Shafaq News- Basra
Former workers on Iraq’s FCC refinery project continued protests for a second consecutive day outside the South Refineries Company in Basra on Thursday, demanding employment and permanent positions within the Oil Ministry after helping build and operate a refinery project “central” to fuel self-sufficiency efforts.
Dozens of engineers, science graduates, and former FCC workers blocked the Al-Barijisya gate near Well 20. Protesters told Shafaq News that more than 350 former staff members had participated in constructing and operating the project over several years.
“We were surprised after the project became operational that we were dismissed without rights or job guarantees,” protest representative Ahmed Shaker said, adding that demonstrations had continued for more than a year and a half without official solutions.
“Several positions went to relatives and friends of officials,” he claimed, while experienced workers who had spent years inside the project were overlooked.

The Oil Ministry did not immediately comment on the protests.
Oil-rich southern provinces, particularly Basra, have witnessed recurring protests in recent years, with demonstrators frequently blocking roads leading to oil fields, refinery facilities, and ports over unemployment and poor living conditions despite the region’s vast energy wealth. Iraq’s unemployment rate stood at 15.5% in 2025, according to Trading Economics, while the Ministry of Labor and Social Affairs has reported 47,000 legally registered foreign workers in the country, even as more than one million Iraqis remain officially unemployed.

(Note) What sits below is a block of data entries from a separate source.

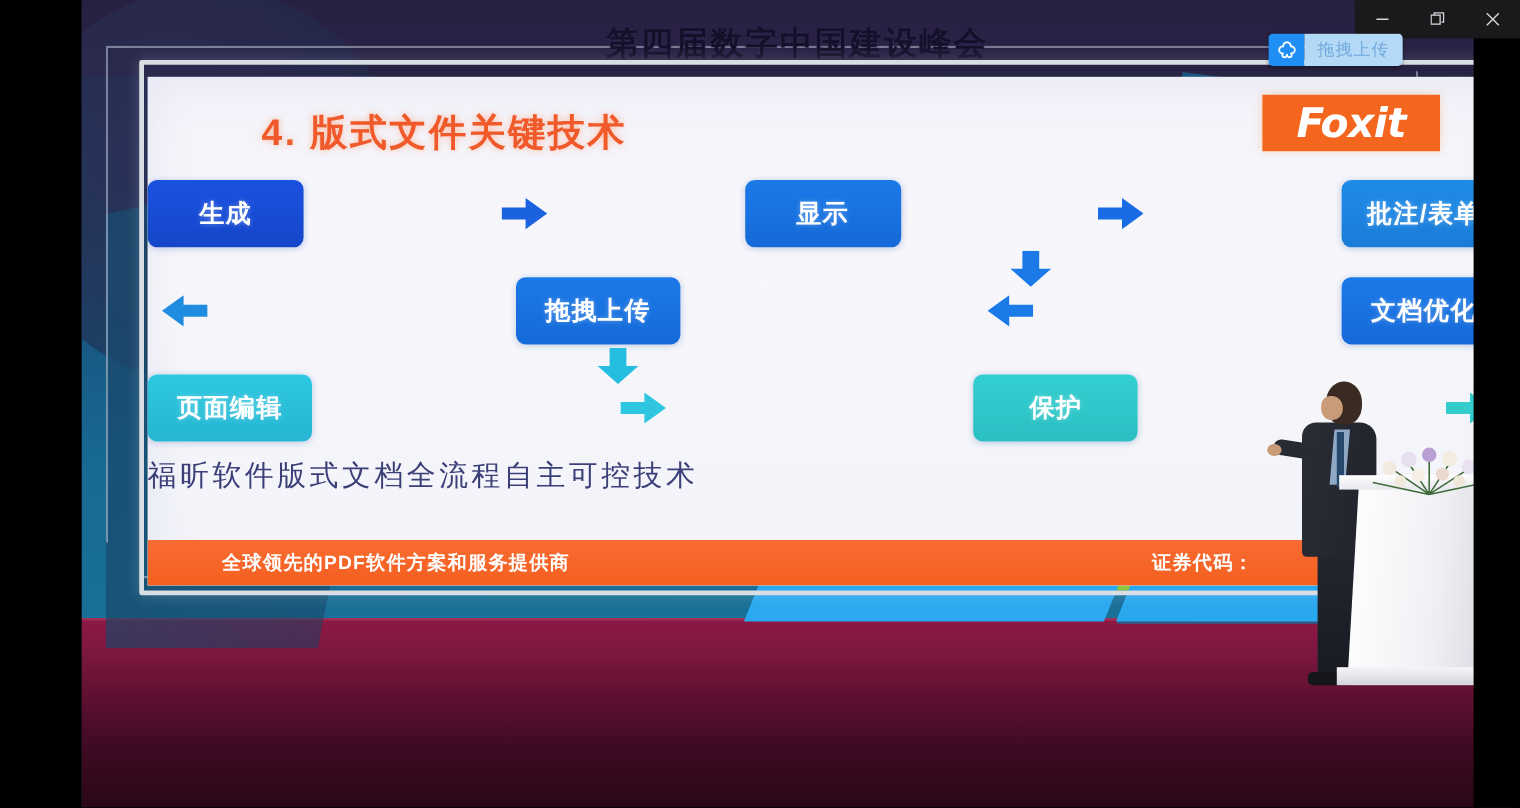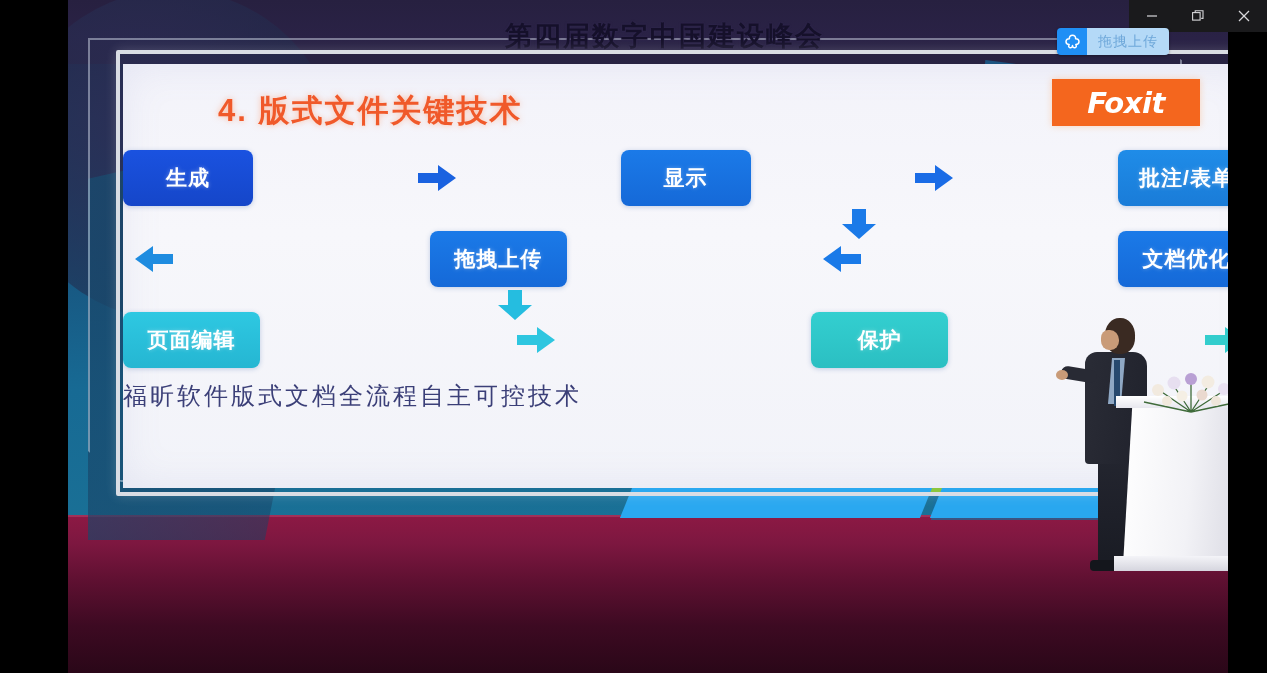--- a/index.html
+++ b/index.html
@@ -222,7 +222,7 @@
   .foxit-logo span {
     color: #ffffff;
     font-family: "DejaVu Sans", sans-serif;
-    font-size: 29px;
+    font-size: 34px;
     font-weight: bold;
     font-style: italic;
     letter-spacing: -0.5px;

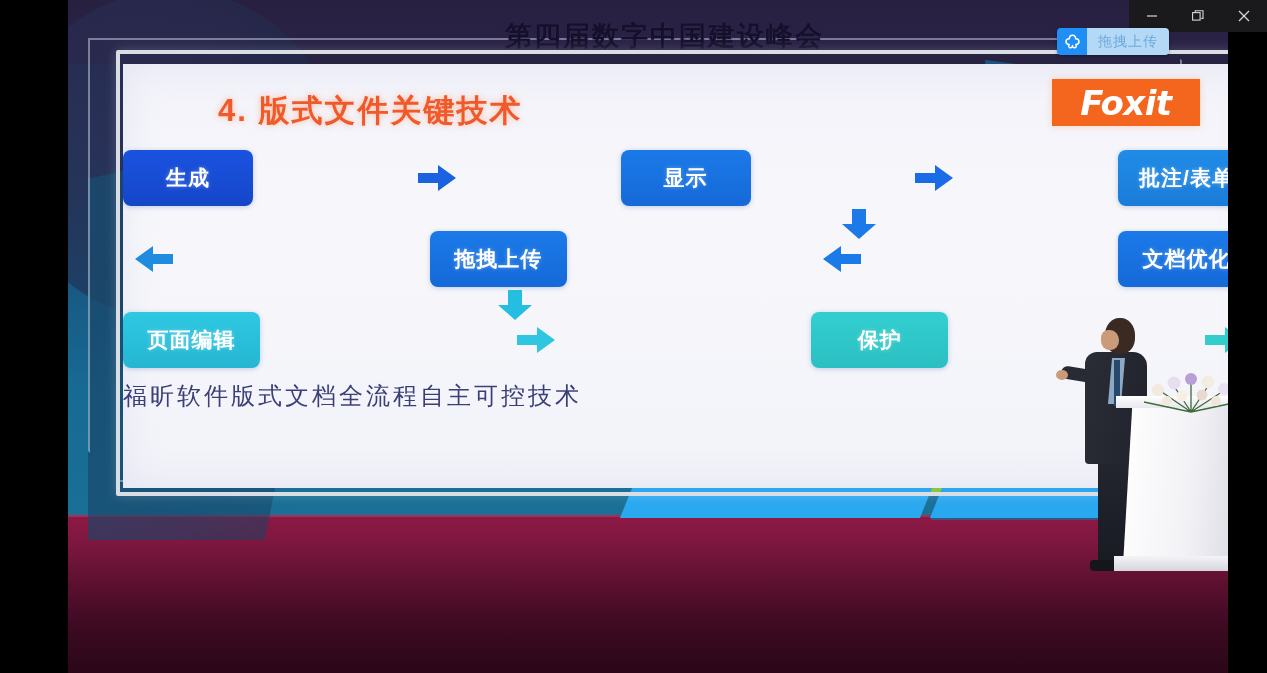--- a/index.html
+++ b/index.html
@@ -543,6 +543,10 @@
 
       <div class="tagline">福昕软件版式文档全流程自主可控技术</div>
 
+      <div class="footer-bar">
+        <span class="footer-left">全球领先的PDF软件方案和服务提供商</span>
+        <span class="footer-right">证券代码：</span>
+      </div>
     </div>
 
     <div class="presenter p-legs"></div>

The Fluid Catalytic Cracking (FCC) project’s Japanese-funded complex, implemented by JGC Corporation through a concessional loan estimated at nearly $4 billion from the Japan International Cooperation Agency (JICA), officially entered operation on January 31, 2026, with a refining capacity of 55,000 barrels per day. During a 2025 visit to the site, Deputy Prime Minister for Energy Affairs and Oil Minister Hayan Abdul Ghani described the FCC complex as a “landmark step” toward reducing Iraq’s dependence on imported fuel products and achieving gasoline self-sufficiency, explaining that Iraq’s annual spending on imported petroleum products had previously exceeded $5 billion before refinery expansion projects sharply reduced imports.